La transparence n’est pas une idée neuve
Cette idée de transparence n’est d’ailleurs pas nouvelle. Au 18ème siècle, le philosophe Jeremy Bentham invente un concept (qui sera mis en application à son époque, par exemple, dans les prisons françaises d’Autun et de Niort) selon lequel devenir transparent c’est devenir surveillable. Le panoptique de Bentham est une architecture carcérale où les surveillants peuvent voir sans être vus par les prisonniers qui eux, se savent vus, à tout moment. Michel Foucault analysera, entre autres, ce dispositif utilitariste dans son livre « Surveiller et Punir » (éditions Gallimard, février 1975). Il note que le sentiment de surveillance modifie les comportements.
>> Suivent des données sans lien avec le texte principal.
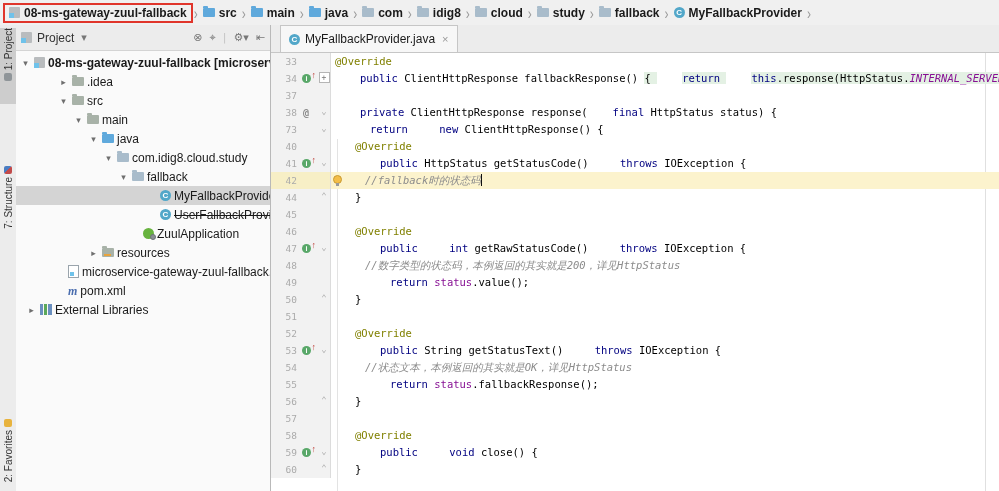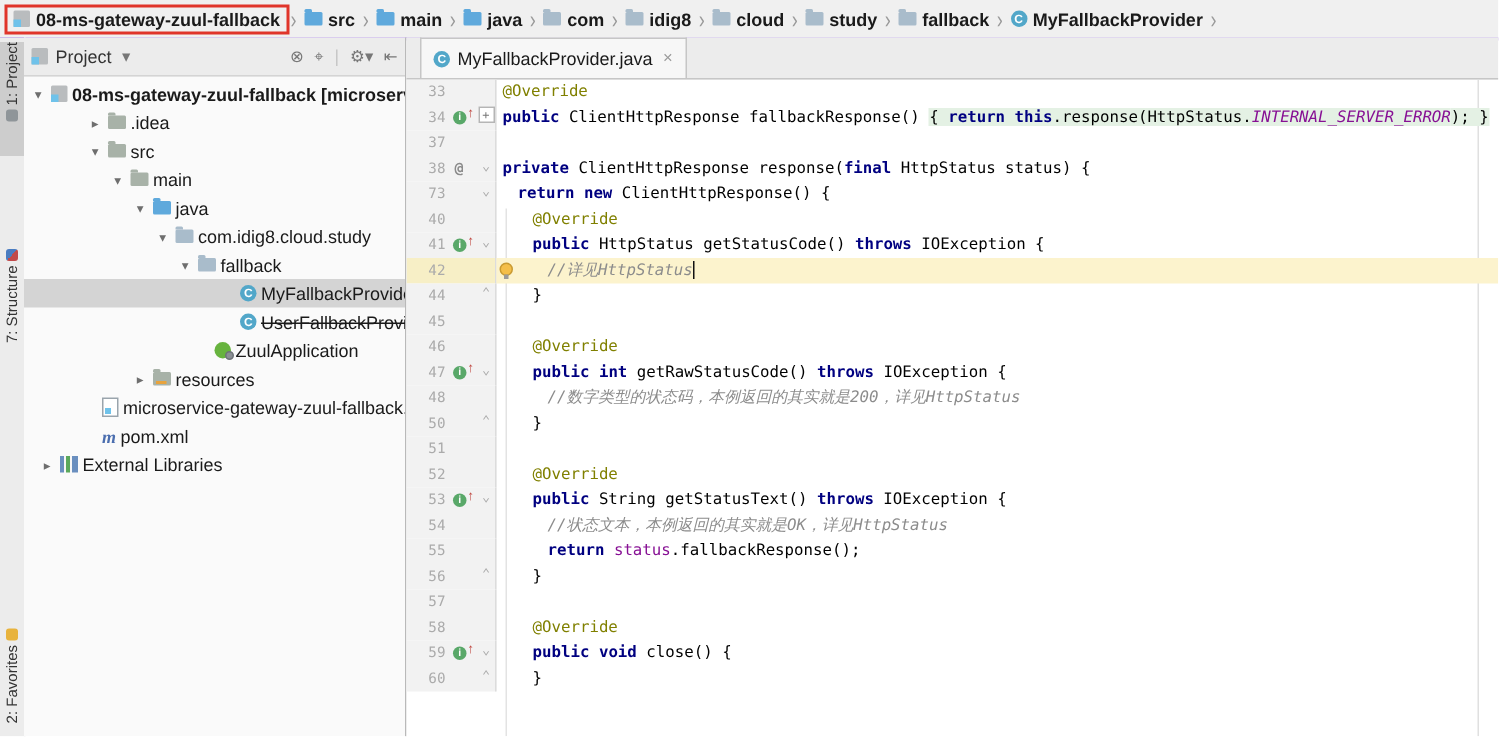--- a/index.html
+++ b/index.html
@@ -60,21 +60,21 @@
             font-family:"DejaVu Sans Mono",monospace;font-size:10.5px;}
   .crow{height:17px;display:flex;align-items:center;}
   .ln{width:26px;flex:0 0 auto;text-align:right;padding-right:3px;color:#ABABAB;
       font-size:9.5px;background:#F2F2F2;height:17px;line-height:17px;}
   .gi{width:18px;flex:0 0 auto;background:#F2F2F2;height:17px;position:relative;}
   .fd{width:12px;flex:0 0 auto;background:#F2F2F2;height:17px;color:#A9A9A9;font-size:9px;
       text-align:center;line-height:15px;border-right:1px solid #DCDCDC;}
   .ct{flex:1;height:17px;line-height:17px;white-space:pre;position:relative;color:#000;}
   .crow.cur .ln,.crow.cur .gi,.crow.cur .fd{background:#F7EFC6;}
   .crow.cur .ct{background:#FCF3CD;}
-  .k{color:#000080;font-weight:bold;}
+  .k{color:#000080;font-weight:normal;margin-left:25px;}
   .a{color:#808000;}
   .c{color:#8C8C8C;font-style:italic;}
   .f{color:#871094;}
   .x{color:#871094;font-style:italic;}
   .p{color:#000;}
   .bgfold{background:#E4F1E4;}
   .caret{display:inline-block;width:1px;height:12px;background:#111;vertical-align:text-bottom;}
   .ov{position:absolute;left:2px;top:4px;width:9px;height:9px;border-radius:50%;background:#59A869;
       color:#fff;font:bold 7px/9px "Liberation Sans",sans-serif;text-align:center;}
   .ov::after{content:"\2191";position:absolute;right:-5px;top:-3px;color:#C04A43;font-size:9px;font-weight:bold;}
@@ -300,21 +300,21 @@
           <span class="gi">
             <span class="ov">i</span>
           </span>
           <span class="fd">⌄</span>
           <div class="ct" style="padding-left: 24px;"><span class="k">public</span><span class="p"> HttpStatus getStatusCode() </span><span class="k">throws</span><span class="p"> IOException {</span></div>
         </div>
         <div class="crow cur">
           <span class="ln">42</span>
           <span class="gi"></span>
           <span class="fd"></span>
-          <div class="ct" style="padding-left: 34px;"><span class="bulb"></span><span class="c">//详见HttpStatus</span><span class="caret"></span></div>
+          <div class="ct" style="padding-left: 34px;"><span class="bulb"></span><span class="c">//fallback时的状态码</span><span class="caret"></span></div>
         </div>
         <div class="crow">
           <span class="ln">44</span>
           <span class="gi"></span>
           <span class="fd">⌃</span>
           <div class="ct" style="padding-left: 24px;"><span class="p">}</span></div>
         </div>
         <div class="crow">
           <span class="ln">45</span>
           <span class="gi"></span>
@@ -333,20 +333,26 @@
             <span class="ov">i</span>
           </span>
           <span class="fd">⌄</span>
           <div class="ct" style="padding-left: 24px;"><span class="k">public</span><span class="p"> </span><span class="k">int</span><span class="p"> getRawStatusCode() </span><span class="k">throws</span><span class="p"> IOException {</span></div>
         </div>
         <div class="crow">
           <span class="ln">48</span>
           <span class="gi"></span>
           <span class="fd"></span>
           <div class="ct" style="padding-left: 34px;"><span class="c">//数字类型的状态码，本例返回的其实就是200，详见HttpStatus</span></div>
+        </div>
+        <div class="crow">
+          <span class="ln">49</span>
+          <span class="gi"></span>
+          <span class="fd"></span>
+          <div class="ct" style="padding-left: 34px;"><span class="k">return</span><span class="p"> </span><span class="f">status</span><span class="p">.value();</span></div>
         </div>
         <div class="crow">
           <span class="ln">50</span>
           <span class="gi"></span>
           <span class="fd">⌃</span>
           <div class="ct" style="padding-left: 24px;"><span class="p">}</span></div>
         </div>
         <div class="crow">
           <span class="ln">51</span>
           <span class="gi"></span>

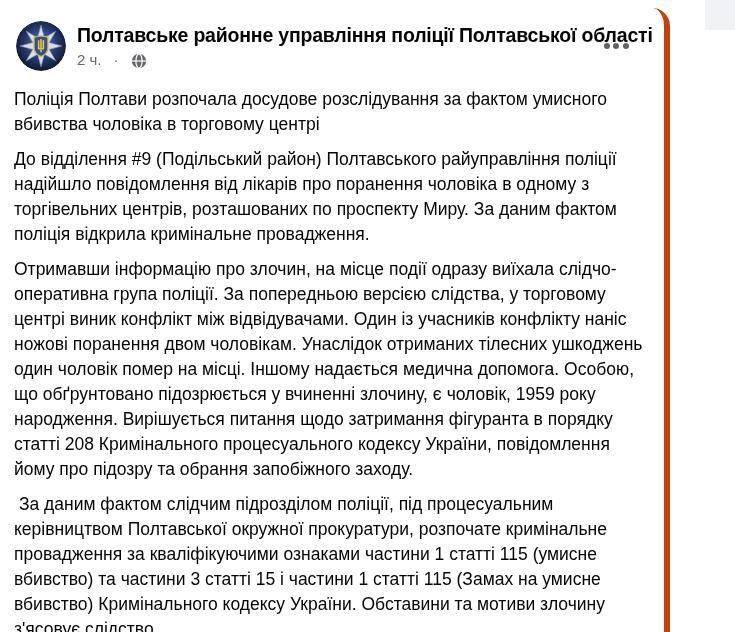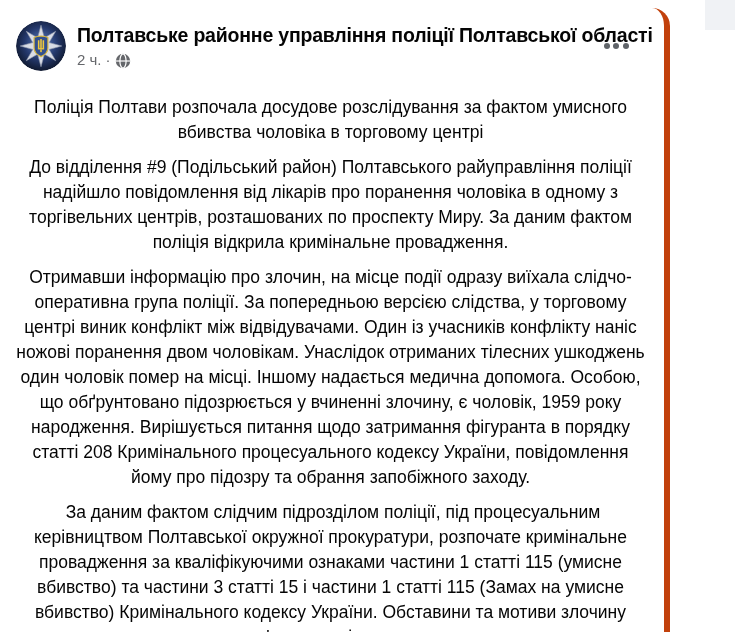--- a/index.html
+++ b/index.html
@@ -29,41 +29,41 @@
   }
   .avatar svg { display:block; width:50px; height:50px; }
 
   .header-info { margin-left:11px; padding-top:1px; min-width:0; }
   .author {
     display:block; font-size:19.5px; font-weight:700; letter-spacing:-0.2px;
     color:#050505; text-decoration:none; white-space:nowrap; line-height:1.35;
     cursor:pointer;
   }
   .meta {
-    margin-top:3px; display:flex; align-items:center; gap:4px;
+    margin-top:3px; display:flex; align-items:center; gap:12px;
     font-size:15px; color:#65676b; line-height:1.2;
   }
   .timestamp { color:#65676b; text-decoration:none; cursor:pointer; }
   .sep { color:#65676b; }
   .globe svg { display:block; width:16px; height:16px; margin-top:1px; }
 
   .menu-btn {
     position:absolute; top:24px; right:30px; width:36px; height:28px;
     display:flex; align-items:center; justify-content:center;
     border-radius:6px; cursor:pointer;
   }
   .dots { display:flex; gap:3.5px; }
   .dots i { display:block; width:6px; height:6px; border-radius:50%; background:#5f6368; }
 
   
   .post-body {
     padding:16px 17px 0 14px;
     font-size:17.5px; line-height:25px; color:#050505;
   }
-  .post-body p { margin:8px 0 10px 0; white-space:pre-wrap;text-align:center; }
+  .post-body p { margin:0 0 10px 0; white-space:pre-wrap; }
 </style>
 </head>
 <body>
 
 <div class="page">
   <div class="corner-patch"></div>
 
   <article class="card">
 
     <header class="post-header">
Se sachant surveillé, l’être humain adopte en effet une attitude performative. C’est-à-dire qu’il se comporte en fonction de normes de bonne conduite et non en fonction de sa libre volonté. Sans s’en rendre compte, il fait le choix de la conformité normative. Prison ou pas, il en conclut que le contrôle est intériorisé par les individus.
Pour Lucien Castex, membre du Conseil d’Administration de l’Internet Society France, utiliser des solutions technologiques de surveillance de type StopCovid, drones et caméras, revient à accepter, sans s’en rendre compte, cette surveillance. Il y voit une dérive qui pourrait mener à une déstabilisation de l’équilibre entre la protection de la santé publique et celle des droits et libertés fondamentaux, qu’il nomme « dystopie par accident ». La dystopie est « un récit de fiction dépeignant une société organisée de telle façon qu’il est impossible de lui échapper et dont les dirigeants peuvent exercer un pouvoir généralement sans contraintes sur des citoyens qui ne peuvent pas atteindre le bonheur » (Wikipedia). Par accident signifie que ce scénario se réaliserait sans que l’on en ai conscience. C’est-à-dire que l’on accepterait, machinalement, d’être surveillé, et donc de perdre la liberté d’être et d’agir en dehors d’une conformité normative. A l’image de cette fable de la grenouille placée dans une casserole remplie d’eau chauffée à rythme suffisamment lent pour qu’elle ne réalise pas qu’elle ne pourra plus en sortir. (France Culture, Signe des Temps, 31/05/2020).